The UCSF academic senate voted unanimously to make electronic versions of current and future scientific articles freely available to the public. This is particularly significant because, according to numbers from the university, the UCSF health campus is the country’s largest public recipient of funding from the National Institutes of Health (NIH), receiving 1,056 grants last year valued at $532.8 million.

“This vote is very, very good news,” said Karen Butter, UCSF librarian and assistant vice chancellor. “I am delighted that UCSF will join leading institutions in changing the model of scientific communications, and that UCSF authors have chosen to take control of their scholarship, providing new audiences with incredible opportunities to translate UCSF’s remarkable research into improving health care.”

UCSF is the first campus in the UC system to adopt such a policy, but the Academic Senate Committee on Library and Scholarly Communication (COLASC) worked closely with the System-Wide Committee on Library and Scholarly Communication (UCOLASC) to develop the policy, and it may ultimately be implemented across all ten campuses.

As of today, there are 148 such institutional mandates, but UCSF is one of the first public institutions. This was the 36th time that a faculty has voted unanimously for an OA policy, according to the Open Access Directory.

Richard A. Schneider, chair of  COLSAC, led the initiative at UCSF. In a May 4 letter to the senate, Schneider wrote that “The predominant system for scholarly communication has become economically unsustainable, restrictive, and critically limited in its ability to disseminate our research.”

Schneider wrote that the new policy will increase the reach, visibility, and impact of faculty authors’ research.

“Our primary motivation is to make our research available to anyone who is interested in it, whether they are members of the general public or scientists without costly subscriptions to journals,” he said in a statement after the vote.

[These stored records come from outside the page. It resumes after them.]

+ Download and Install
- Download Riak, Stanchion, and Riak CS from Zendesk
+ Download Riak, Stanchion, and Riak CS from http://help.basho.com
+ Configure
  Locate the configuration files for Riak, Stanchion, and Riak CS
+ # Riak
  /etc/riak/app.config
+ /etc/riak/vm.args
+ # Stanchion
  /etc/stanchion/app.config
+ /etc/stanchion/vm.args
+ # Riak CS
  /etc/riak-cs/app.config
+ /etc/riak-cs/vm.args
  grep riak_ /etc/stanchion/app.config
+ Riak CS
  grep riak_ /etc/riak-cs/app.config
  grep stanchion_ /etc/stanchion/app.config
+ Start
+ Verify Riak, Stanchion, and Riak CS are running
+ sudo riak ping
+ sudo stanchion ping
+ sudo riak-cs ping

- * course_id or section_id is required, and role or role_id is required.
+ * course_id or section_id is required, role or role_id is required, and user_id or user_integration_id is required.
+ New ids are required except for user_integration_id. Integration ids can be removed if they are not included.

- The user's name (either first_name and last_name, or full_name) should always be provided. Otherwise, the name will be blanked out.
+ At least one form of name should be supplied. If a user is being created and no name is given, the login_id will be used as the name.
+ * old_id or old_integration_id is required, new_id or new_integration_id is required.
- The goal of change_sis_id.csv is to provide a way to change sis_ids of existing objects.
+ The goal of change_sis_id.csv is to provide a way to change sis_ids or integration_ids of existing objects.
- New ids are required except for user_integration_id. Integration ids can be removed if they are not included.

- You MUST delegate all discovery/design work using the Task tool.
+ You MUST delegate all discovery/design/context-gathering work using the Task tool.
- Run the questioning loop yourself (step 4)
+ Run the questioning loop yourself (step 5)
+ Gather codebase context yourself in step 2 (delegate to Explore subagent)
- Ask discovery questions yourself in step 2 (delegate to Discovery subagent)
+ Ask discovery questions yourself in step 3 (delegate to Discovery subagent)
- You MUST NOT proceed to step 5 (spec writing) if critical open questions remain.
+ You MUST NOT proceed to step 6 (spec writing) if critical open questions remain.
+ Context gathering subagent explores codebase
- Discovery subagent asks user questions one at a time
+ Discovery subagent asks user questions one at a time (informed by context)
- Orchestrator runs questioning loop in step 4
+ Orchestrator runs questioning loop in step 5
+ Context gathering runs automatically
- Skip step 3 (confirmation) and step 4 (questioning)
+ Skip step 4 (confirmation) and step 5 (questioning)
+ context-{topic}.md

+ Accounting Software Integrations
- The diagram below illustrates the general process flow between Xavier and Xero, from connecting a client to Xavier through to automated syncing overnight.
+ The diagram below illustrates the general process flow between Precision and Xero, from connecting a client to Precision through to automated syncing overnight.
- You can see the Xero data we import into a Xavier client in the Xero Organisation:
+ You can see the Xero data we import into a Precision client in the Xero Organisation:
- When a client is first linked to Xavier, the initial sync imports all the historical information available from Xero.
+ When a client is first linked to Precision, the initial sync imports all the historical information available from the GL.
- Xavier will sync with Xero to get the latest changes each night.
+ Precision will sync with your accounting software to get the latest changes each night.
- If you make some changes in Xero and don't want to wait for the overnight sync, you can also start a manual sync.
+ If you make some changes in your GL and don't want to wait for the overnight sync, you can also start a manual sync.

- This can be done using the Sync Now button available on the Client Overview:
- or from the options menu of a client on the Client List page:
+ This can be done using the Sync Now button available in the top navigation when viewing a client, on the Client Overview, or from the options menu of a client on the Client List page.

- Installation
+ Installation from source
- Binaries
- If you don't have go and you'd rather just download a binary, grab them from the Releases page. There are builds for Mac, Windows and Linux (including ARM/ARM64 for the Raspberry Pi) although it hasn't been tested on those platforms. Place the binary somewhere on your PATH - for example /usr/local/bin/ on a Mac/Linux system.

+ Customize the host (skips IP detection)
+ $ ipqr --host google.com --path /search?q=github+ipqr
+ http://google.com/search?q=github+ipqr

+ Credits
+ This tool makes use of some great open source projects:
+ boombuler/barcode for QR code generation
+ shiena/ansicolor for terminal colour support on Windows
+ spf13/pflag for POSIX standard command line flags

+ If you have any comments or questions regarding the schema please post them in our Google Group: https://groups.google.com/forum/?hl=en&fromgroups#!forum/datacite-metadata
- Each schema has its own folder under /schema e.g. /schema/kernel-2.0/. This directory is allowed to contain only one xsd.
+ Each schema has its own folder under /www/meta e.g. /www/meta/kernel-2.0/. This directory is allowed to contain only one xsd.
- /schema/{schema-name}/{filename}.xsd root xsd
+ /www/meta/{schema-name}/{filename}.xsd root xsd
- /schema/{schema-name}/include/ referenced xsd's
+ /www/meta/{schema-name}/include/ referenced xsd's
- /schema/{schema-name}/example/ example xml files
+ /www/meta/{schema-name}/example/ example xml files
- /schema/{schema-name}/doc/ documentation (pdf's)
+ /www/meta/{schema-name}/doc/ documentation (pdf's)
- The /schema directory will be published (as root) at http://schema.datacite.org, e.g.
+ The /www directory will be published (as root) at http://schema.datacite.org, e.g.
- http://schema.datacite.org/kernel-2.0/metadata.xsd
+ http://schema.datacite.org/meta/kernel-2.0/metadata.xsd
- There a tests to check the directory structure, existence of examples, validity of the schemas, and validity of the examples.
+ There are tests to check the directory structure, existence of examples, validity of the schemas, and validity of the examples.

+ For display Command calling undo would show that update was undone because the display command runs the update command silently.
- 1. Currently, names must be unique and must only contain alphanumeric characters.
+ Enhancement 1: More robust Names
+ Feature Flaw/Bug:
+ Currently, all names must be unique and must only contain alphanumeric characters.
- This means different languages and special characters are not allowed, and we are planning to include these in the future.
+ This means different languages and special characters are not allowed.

Schneider estimated that systemwide UC spends more than $40 million dollars annually to access scholarly materials, “including the work of UC authors, which we give away, edit, and peer-review for free.” In a presentation, he estimated, for example, that UC authors accounted for 2.2 percent of all Elsevier articles, which resulted in $31 million in revenue for Elsevier and $9.8 million in profit.

“The decision is a huge step forward in eliminating barriers to scientific research,” he said. “By opening the currently closed system, this policy will fuel innovation and discovery, and give the taxpaying public free access to oversee their investments in research.”

According to a university statement, the new policy gives the university a nonexclusive license to distribute any peer-reviewed articles that will also be published in scientific or medical journals. The faculty authors notify the publisher of the policy and include a boilerplate addendum, provided by the university, when signing the copyright license or assignment agreement. Copyright ownership would remain with the faculty author.

The policy requires UCSF faculty to make each of their articles freely available immediately through an open-access repository, and thus accessible to the public through search engines such as Google Scholar. Articles will be deposited in a UC repository (eScholarship), other national open-access repositories such as the NIH-sponsored PubMed Central, or published as open-access publications.

Researchers are able to “opt out” if they want to publish in a certain journal whose publisher is unwilling to comply with the UCSF policy.  “The hope,” said Schneider, “is that faculty will think twice about where they publish, and choose to publish in journals that support the goals of the policy.”

Elsewhere, a petition calling for public access to all federally funded research, which was posted on the White House’s “We the People” website on May 21, already has 14,743 signatures as of this morning. If the petition gets 25,000 signatures by June 19, it will be considered for action by the White House staff.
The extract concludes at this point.